API Request Failures

Incident Report for Spreedly

Postmortem

During the hours of 7:30pm and 9:50pm UTC on January 29th, 2016, Spreedly experienced a period of instability ranging from slightly elevated error rates to a major outage. Anytime we cannot service a payment request for our customers is a time we have failed, and we apologize for that. Please read on to understand the details of this incident and what we are doing to prevent similar incidents in the future.

What Happened

During the week of January 25, 2016, Spreedly began upgrading its primary distributed datastore as part of its annual PCI-DSS recertification. This storage system is designed to operate in a heterogenous environment, where one node in the cluster is on a different version than another, and rolling modifications to these storage nodes is a common practice. By Friday, January 29th 2016 all but one of the storage nodes had been upgraded to the latest version and all metrics were showing a healthy cluster.

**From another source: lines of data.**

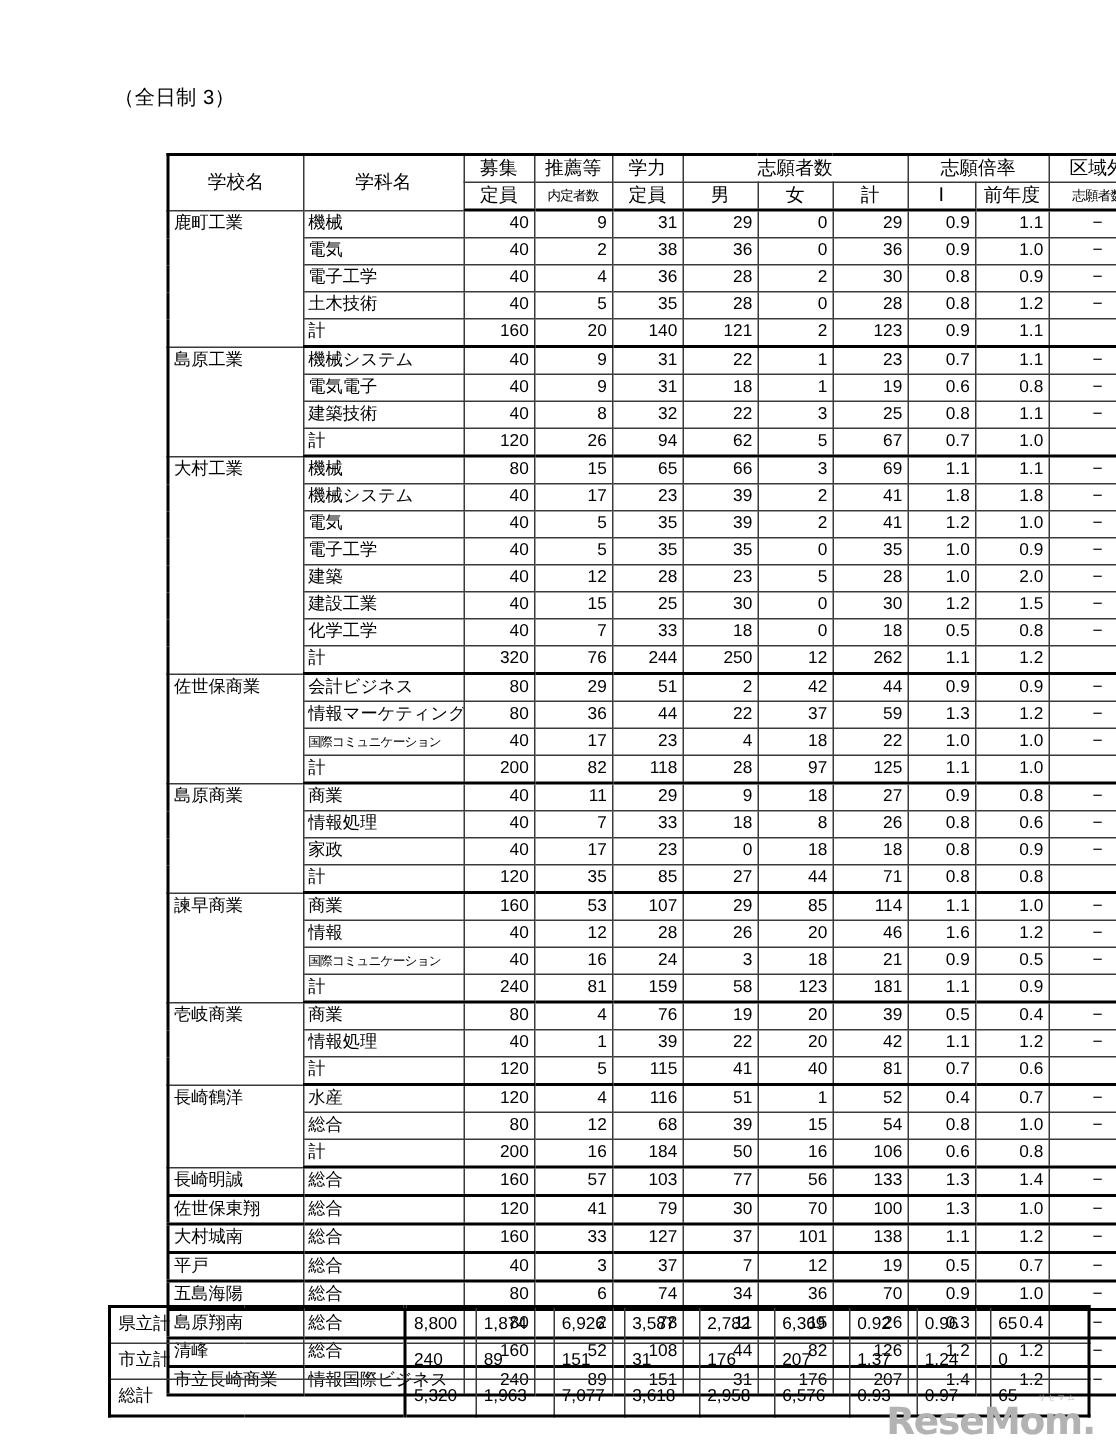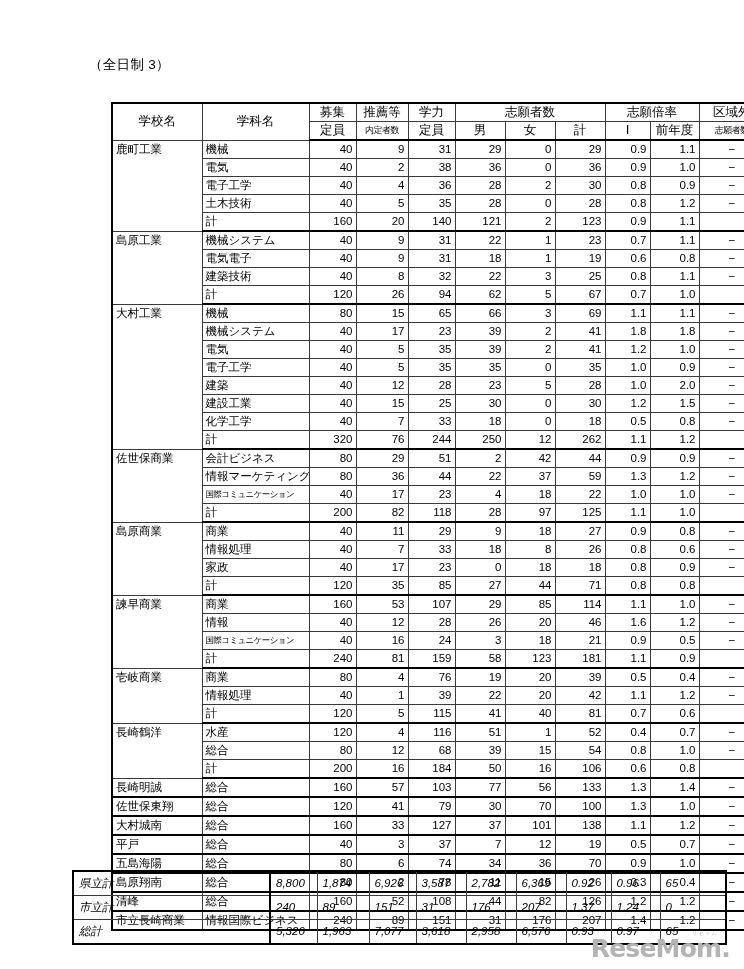--- a/index.html
+++ b/index.html
@@ -38,7 +38,7 @@
   .title-line2 {
     font-size: 13.5px;
     letter-spacing: 0.3px;
-    margin-left: 27px;
+    margin-left: 14px;
     white-space: nowrap;
   }
 

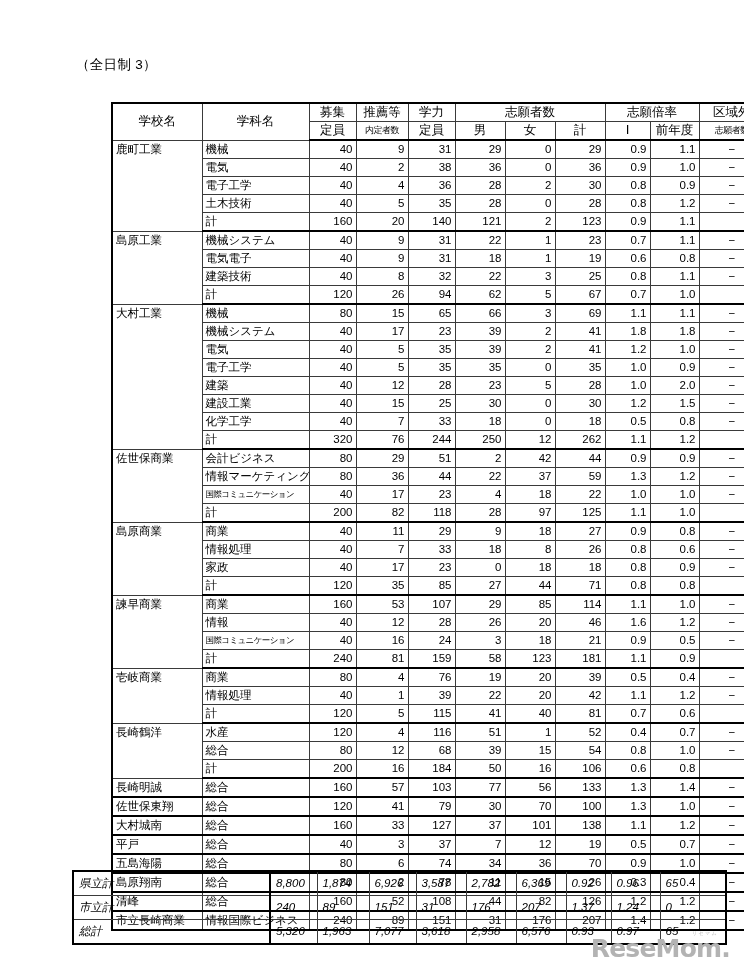--- a/index.html
+++ b/index.html
@@ -133,7 +133,6 @@
     width: 612px;
     font-size: 11.5px;
     border: 2px solid #000;
-    font-style: italic;
   }
   table.sum td {
     border: 1px solid #3a3a3a;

However, at around 7:30pm UTC on Friday, our systems started registering a small number of 5xx responses to the Spreedly API. Upon investigation, we observed that our internal authentication service, invoked on every API call, was timing out for some requests. Response time metrics from our storage nodes were still showing as healthy, though, causing us to pursue other potential areas, such the connectivity from load balancers to the authentication service, and the authentication service itself.

At around 8:00pm UTC we noticed that one of the storage nodes was receiving the vast majority of the requests. Clients to the storage nodes are designed in such a way that they prefer healthy nodes when other nodes are experiencing errors, so this indicated that several of the storage nodes were, in fact, not healthy. We also noticed that the healthy node was the one that had not yet been upgraded.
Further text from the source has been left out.